### How to complete this task:
Keep the wording of every entry intact in your copy, and omit the pictures.

___ Records shown

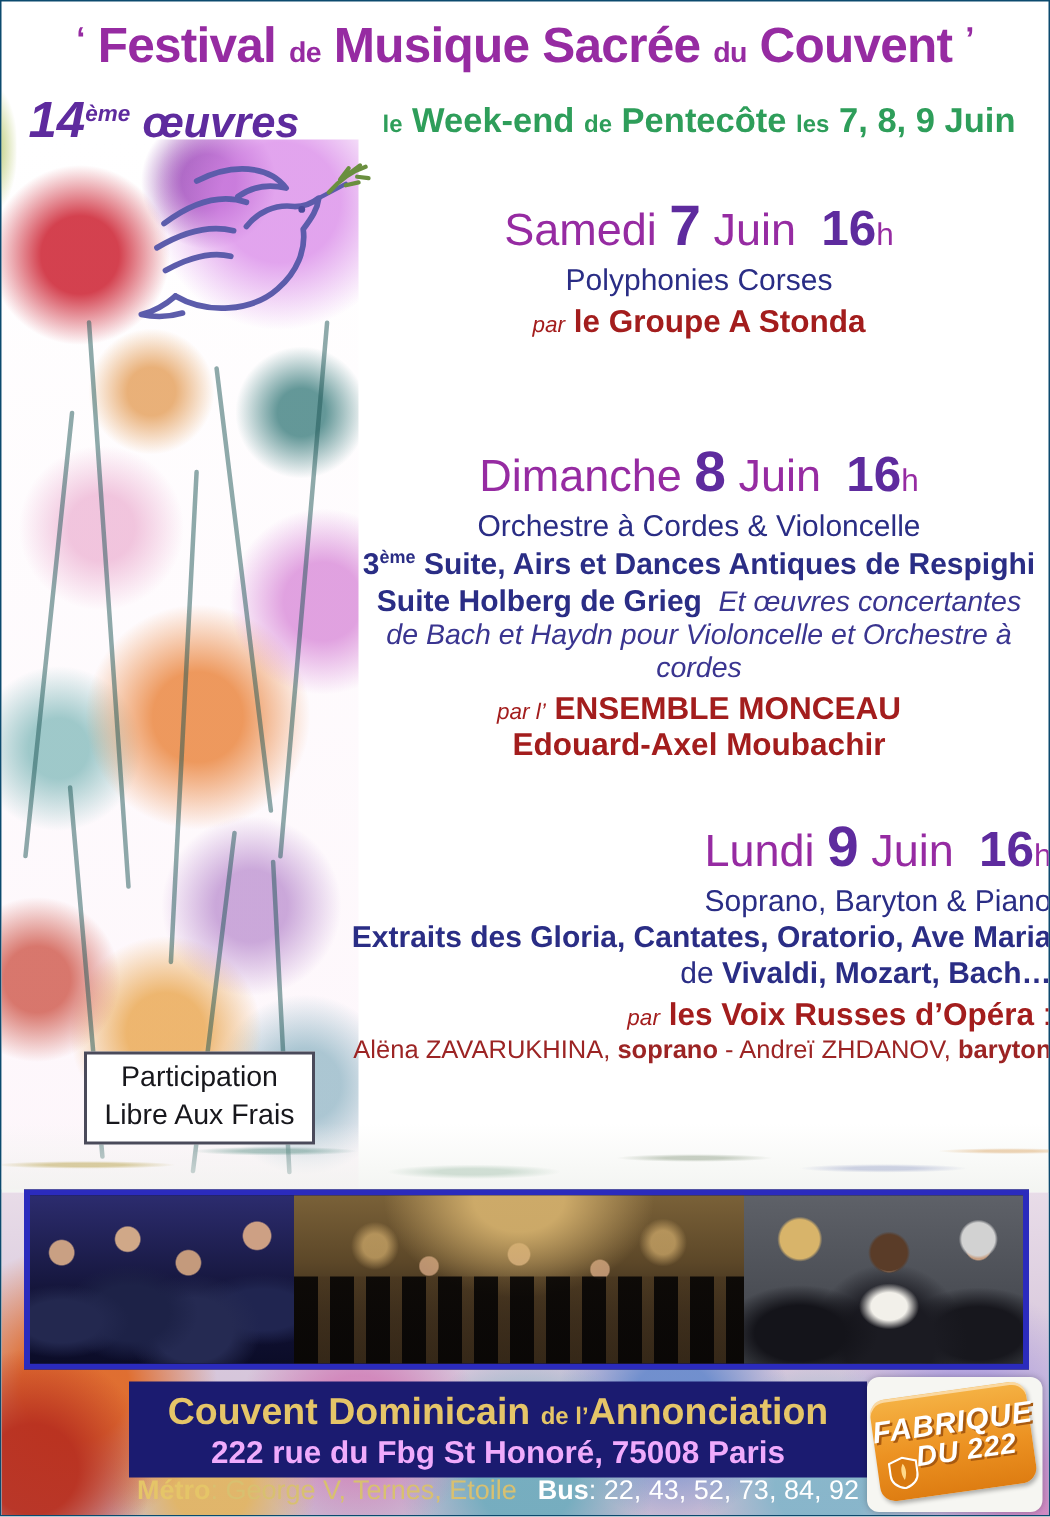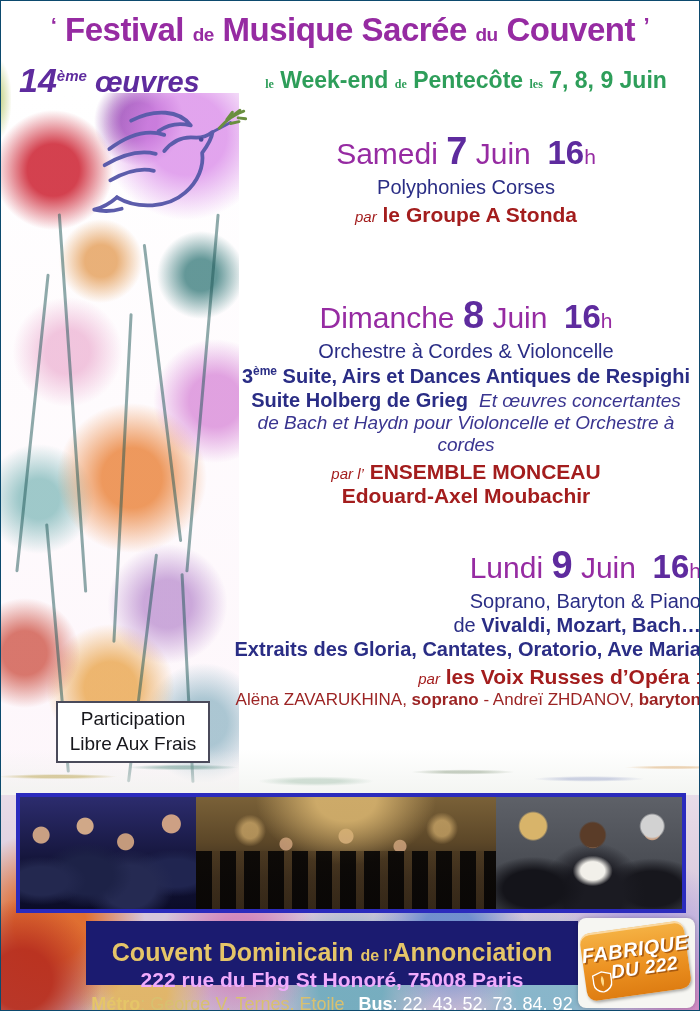"le" .weekend .sm { font-family: Liberation Serif, serif -> none; font-size: 12px -> 16px }
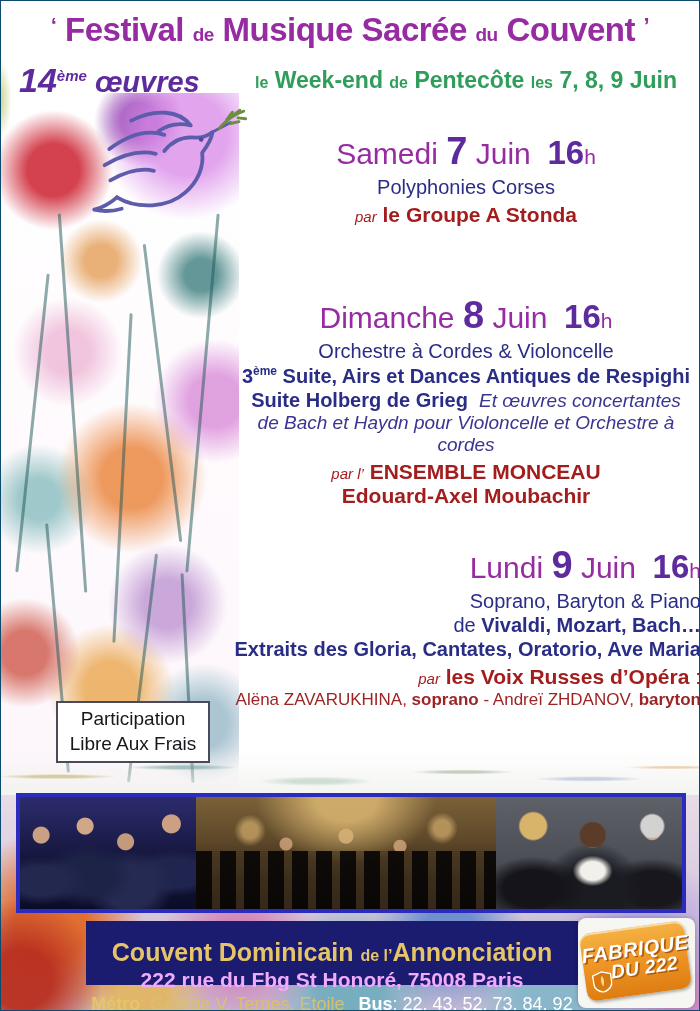"de Vivaldi, Mozart, Bach…" div.detail-b { order: before "Extraits des Gloria, Cantates, Oratorio," -> after "Extraits des Gloria, Cantates, Oratorio," }
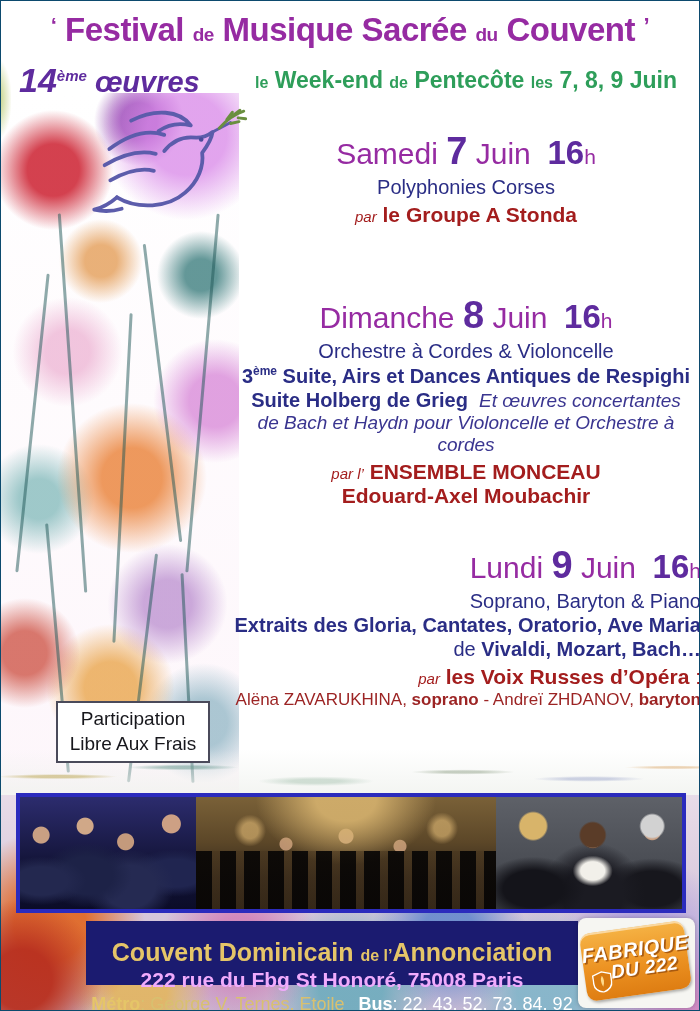"Couvent Dominicain de l’Annonciation" .footer-box { padding-top: 17px -> 6px }
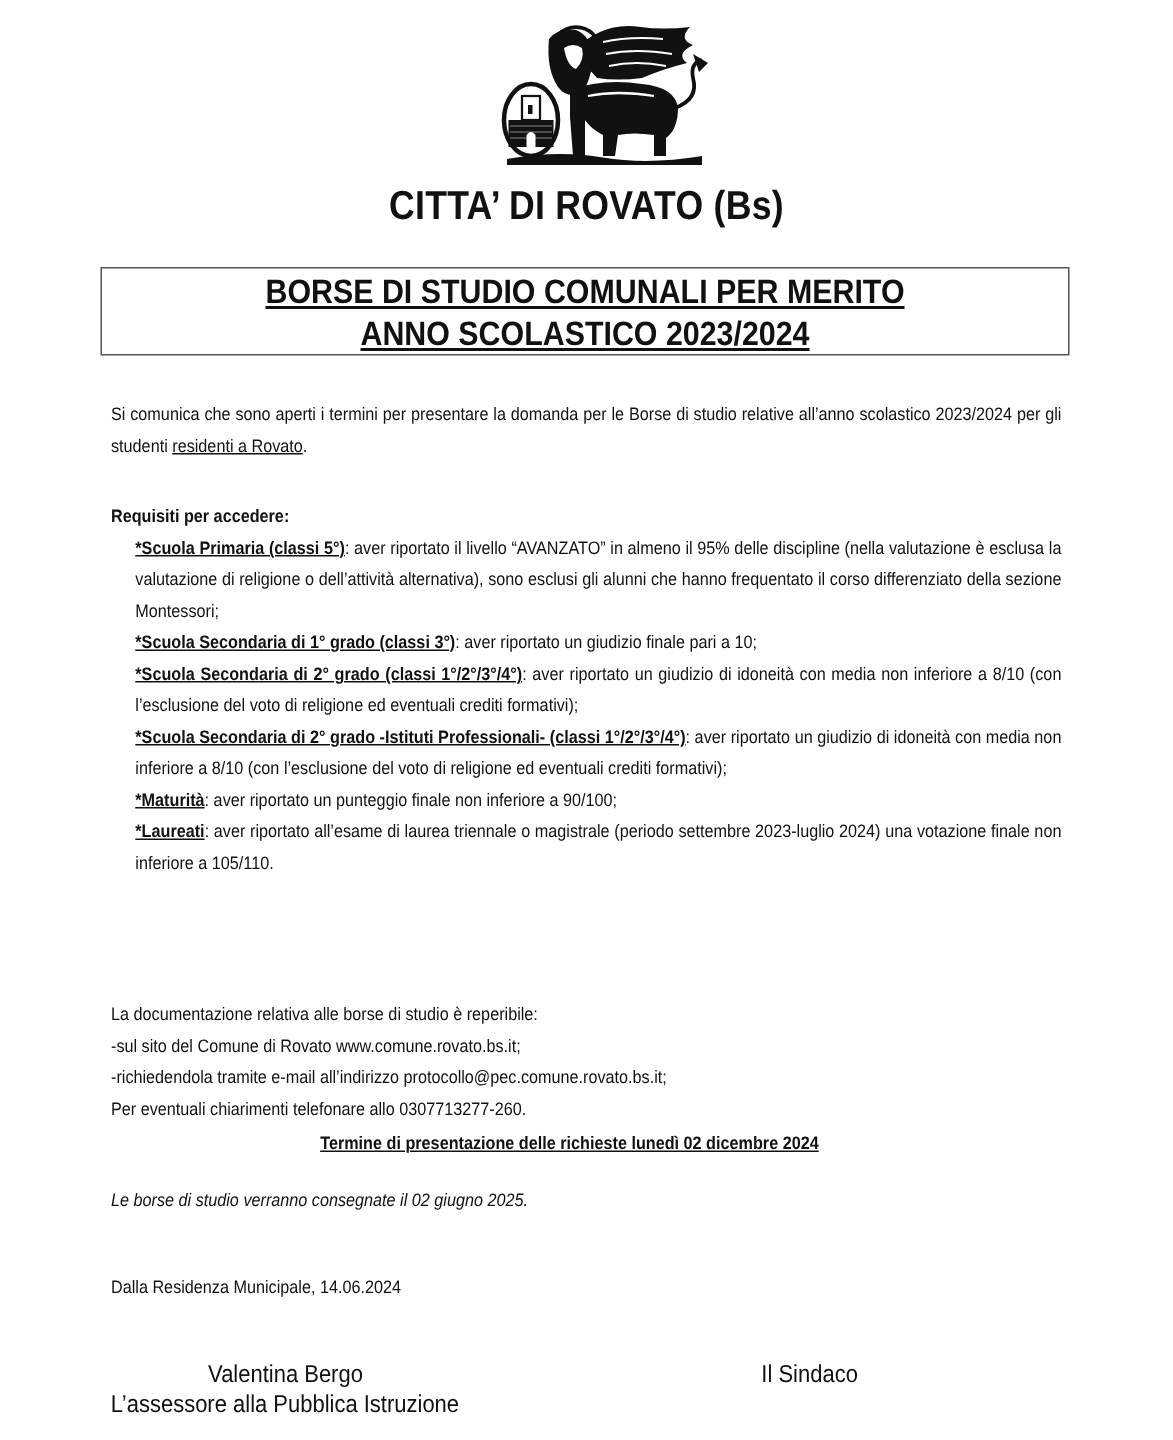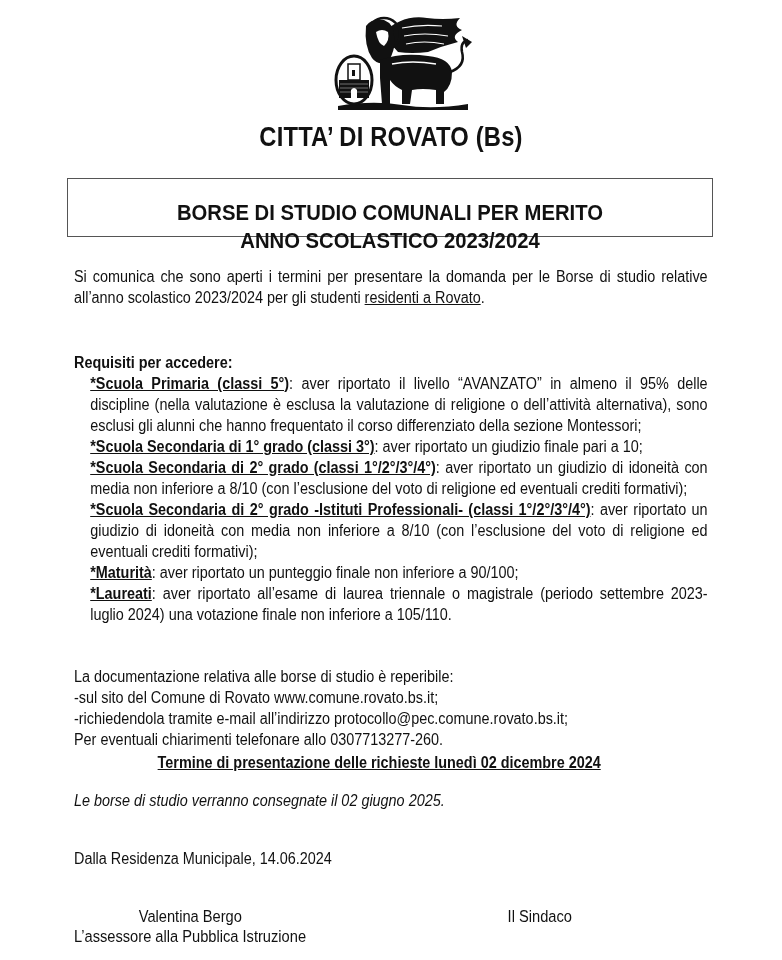"BORSE DI STUDIO COMUNALI PER" .title-box { padding-top: 20px -> 2px; text-decoration: none -> underline }
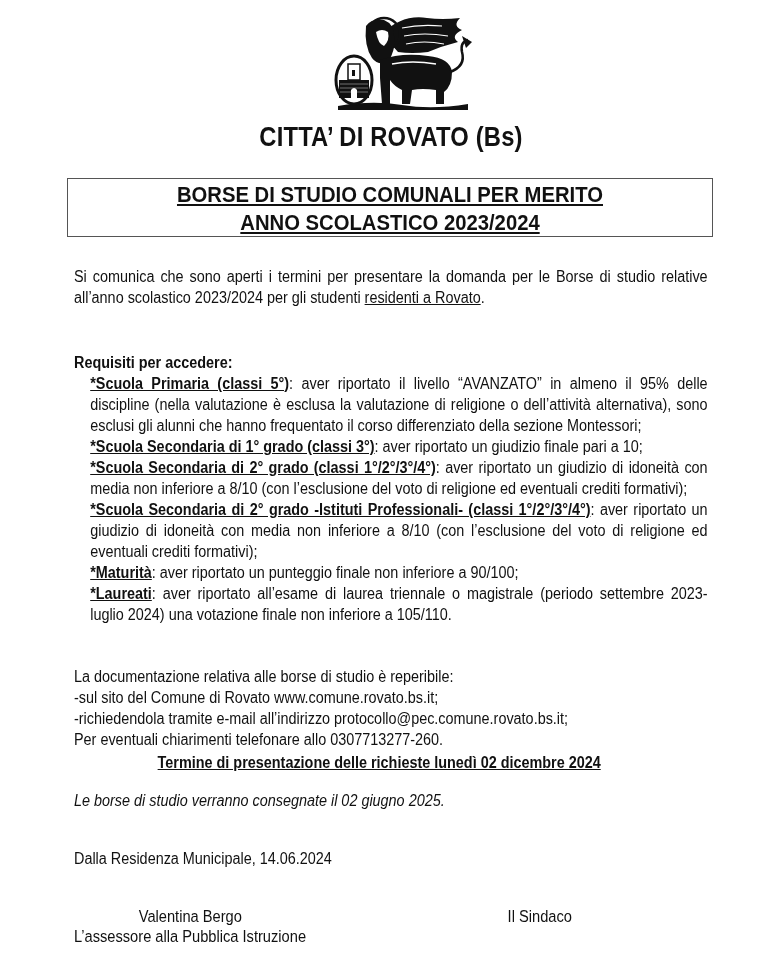"Si comunica che sono aperti" .text { font-size: 16px -> 12px }
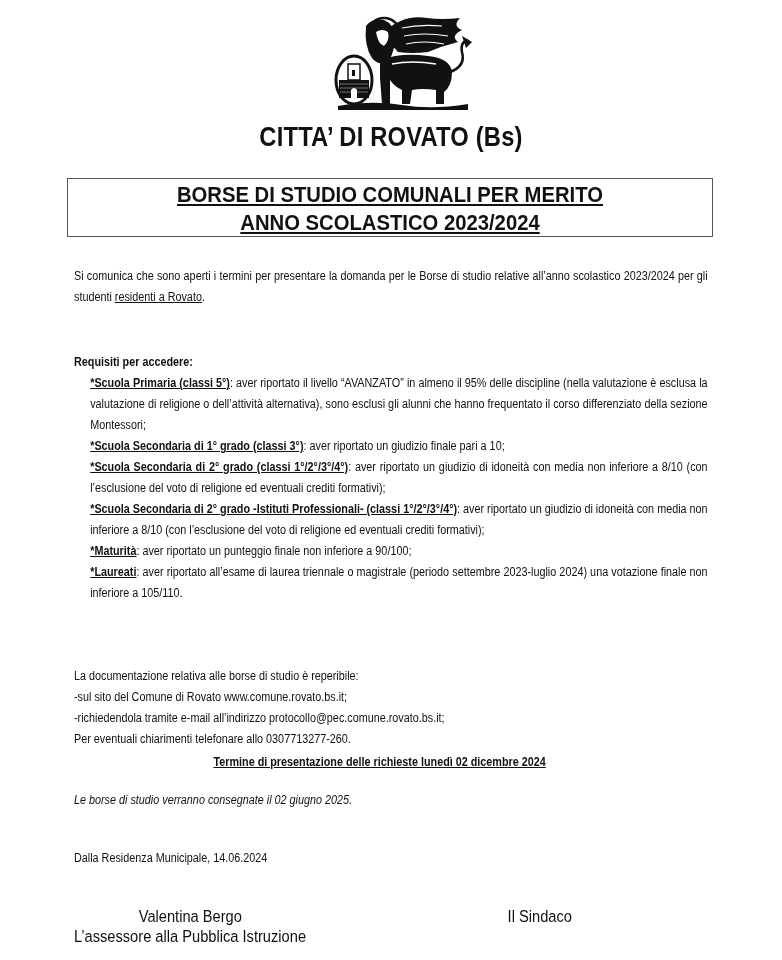"Requisiti per accedere:" div.text { top: 352px -> 334px }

______

### Result below:
"le" .weekend .sm { font-family: Liberation Serif, serif -> none; font-size: 12px -> 16px }
"de Vivaldi, Mozart, Bach…" div.detail-b { order: before "Extraits des Gloria, Cantates, Oratorio," -> after "Extraits des Gloria, Cantates, Oratorio," }
"Couvent Dominicain de l’Annonciation" .footer-box { padding-top: 17px -> 6px }
"BORSE DI STUDIO COMUNALI PER" .title-box { padding-top: 20px -> 2px; text-decoration: none -> underline }
"Si comunica che sono aperti" .text { font-size: 16px -> 12px }
"Requisiti per accedere:" div.text { top: 352px -> 334px }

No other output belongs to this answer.